Does Python really follow its philosophy of "Readability counts"?

Fri Jan 23 20:41:35 EST 2009

Steven D'Aprano <steve at REMOVE-THIS-cybersource.com.au> writes:

> Let's be specific here. The list implementation in CPython is an array 
> with a hidden field storing the current length. If this hidden field was 
> exposed to Python code, you could set it to a value much larger than the 
> actual size of the array and cause buffer overflows, and random Python 
> code could cause core dumps (and possibly even security exploits).

[...]

> As I see it, you have two coherent positions. On the one hand, you could 
> be like Mark Wooding, and say that Yes you want to risk buffer overflows 
> by messing with the internals

Please, point out where I said that!

I'm pretty sure that the only time I commented on this particular point
(in message <87y6x2cih0.fsf.mdw at metalzone.distorted.org.uk>), I said:

: Umm... I'm pretty sure that that's available via the `len' function,
: which is tied to list.__len__ (via the magic C-implemented-type mangler,
: in C).  Though it's read-only -- and this is a shame, 'cos it'd be nice
: to be able to adjust the length of a list in ways which are more
: convenient than
: 
:   * deleting or assigning to a trailing slice, or
:   * augmenting or assigning to a trailing zero-width slice
: 
: (Perl has supported assigning to $#ARRAY for a long time.  Maybe that's
: a good argument against it.)

While I realise I didn't spell it out, the semantics I had in mind where

        foo.len = n

means

        if n < 0:
          raise ValueError, 'don\'t be stupid'
        elif len(foo) < n:
          foo += [None] * (n - len(foo))
        else:
          foo[n:] = []

(I'm not fussy what the new array slots get filled with, but it seems
sensible to be clear.  Perl's semantics are more complicated: if you
decrease $#foo and then increase it again you get the old values back.
Common Lisp users will recall the idea of a fill-pointer.)

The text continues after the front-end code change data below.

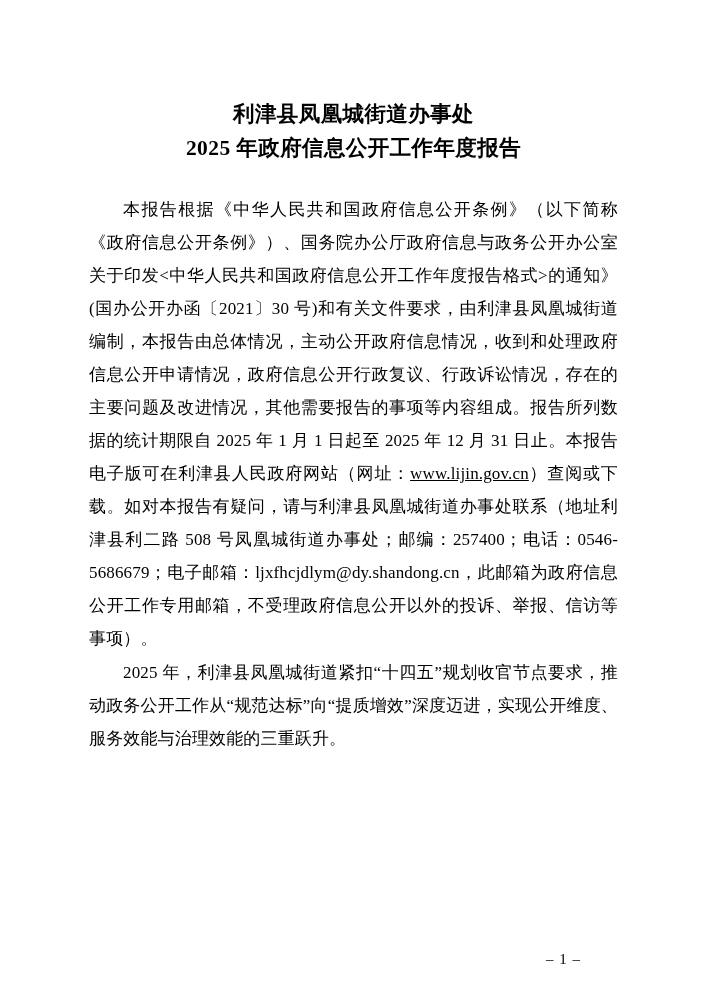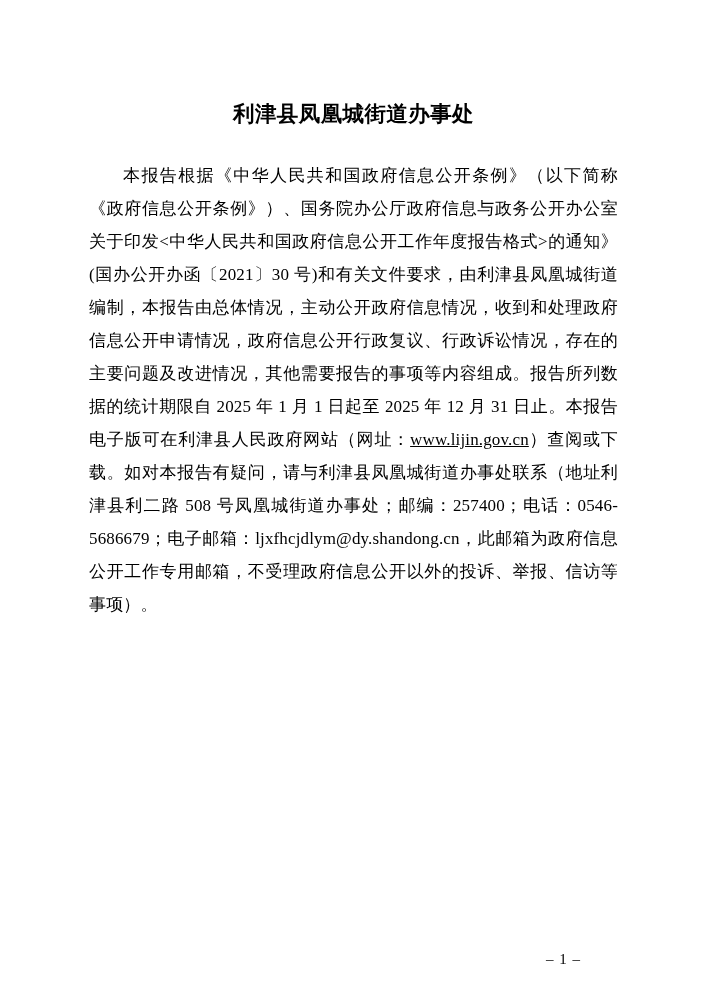--- a/index.html
+++ b/index.html
@@ -83,6 +83,7 @@
 
   <div class="doc-title">
     <span class="line">利津县凤凰城街道办事处</span>
+    <span class="line">2025 年政府信息公开工作年度报告</span>
   </div>
 
   <div class="body-block">

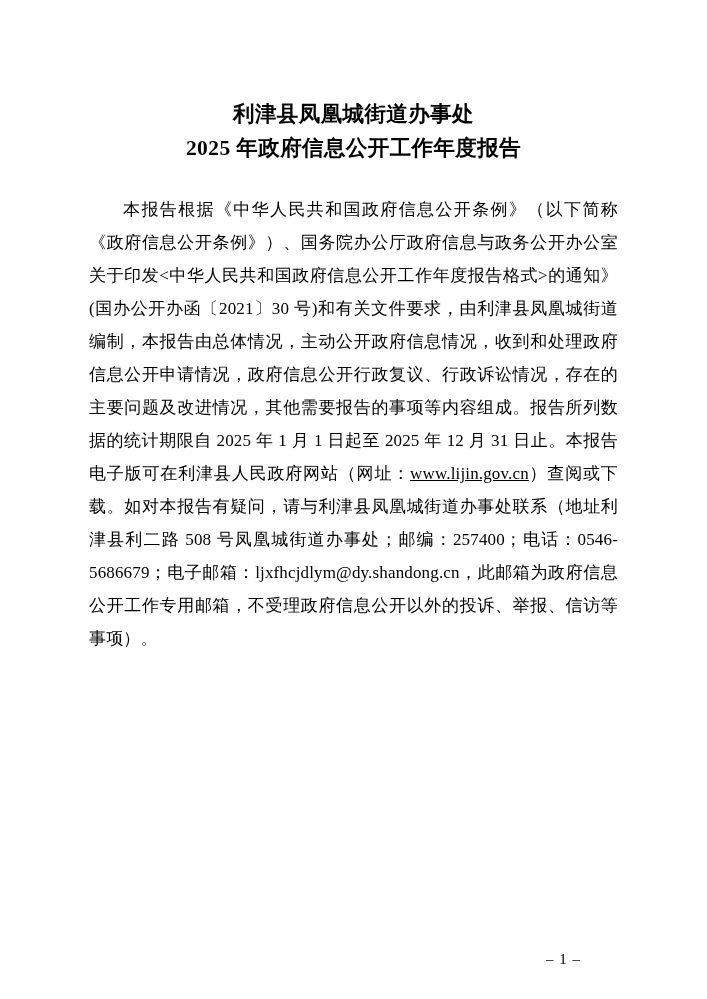--- a/index.html
+++ b/index.html
@@ -91,6 +91,7 @@
     <p class="para"><span>本报告根据《中华人民共和国政府信息公开条例》（以下简称《政府信息公开条例》）、国务院办公厅政府信息与政务公开办公室关于印发&lt;中华人民共和国政府信息公开工作年度报告格式&gt;的通知》(国办公开办函〔2021〕30 号)和有关文件要求，由利津县凤凰城街道编制，本报告由总体情况，主动公开政府信息情况，收到和处理政府信息公开申请情况，政府信息公开行政复议、行政诉讼情况，存在的主要问题及改进情况，其他需要报告的事项等内容组成。报告所列数据的统计期限自 2025 年 1 月 1 日起至 2025 年 12 月 31 日止。本报告电子版可在利津县人民政府网站（网址：</span><span class="link">www.lijin.gov.cn</span><span>）查阅或下载。如对本报告有疑问，请与利津县凤凰城街道办事处联系（地址利津县利二路 508 号凤凰城街道办事处；邮编：257400；电话：0546-5686679；电子邮箱：</span><span class="mail">ljxfhcjdlym@dy.shandong.cn</span><span>，此邮箱为政府信息公开工作专用邮箱，不受理政府信息公开以外的投诉、举报、信访等事项）。</span></p>
 
 
+    <p class="para">2025 年，利津县凤凰城街道紧扣“十四五”规划收官节点要求，推动政务公开工作从“规范达标”向“提质增效”深度迈进，实现公开维度、服务效能与治理效能的三重跃升。</p>
 
   </div>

If there's anything unsafe about that, I'll be surprised.

> -- in which case I'm not sure what you see in Python, which protects
> so many internals from you. Or you can say that you made a mistake,
> that there are *some* good reasons to protect/hide internals from
> external access.

Safety is good.  Escape hatches are good, too.

> In the second case, the next question is, why should it only be code 
> written in C that is allowed that protection?

Because Python code can't cause those sorts of problems without
resorting to the escape hatches (e.g., ctypes).  And, very
significantly, because C code /needs/ that protection and Python
basically doesn't.

The basic difference is that C code is fundamentally brittle: if you
mess up its invariants, it can crash horribly and possibly allow its
brain to be taken over by evil people.  Python code is fundamentally
robust.  The worst that can happen[1] is that the interpreter raises an
exception.  This makes it ideally suited to having a more relaxed
attitude to life.  And that, in turn, makes it approachable,
hackable interactively, fun!

[1] Assuming that (a) the Python implementation and C extensions are
    correct, and (b) that the code in question isn't using the escape
    hatches.

-- [mdw]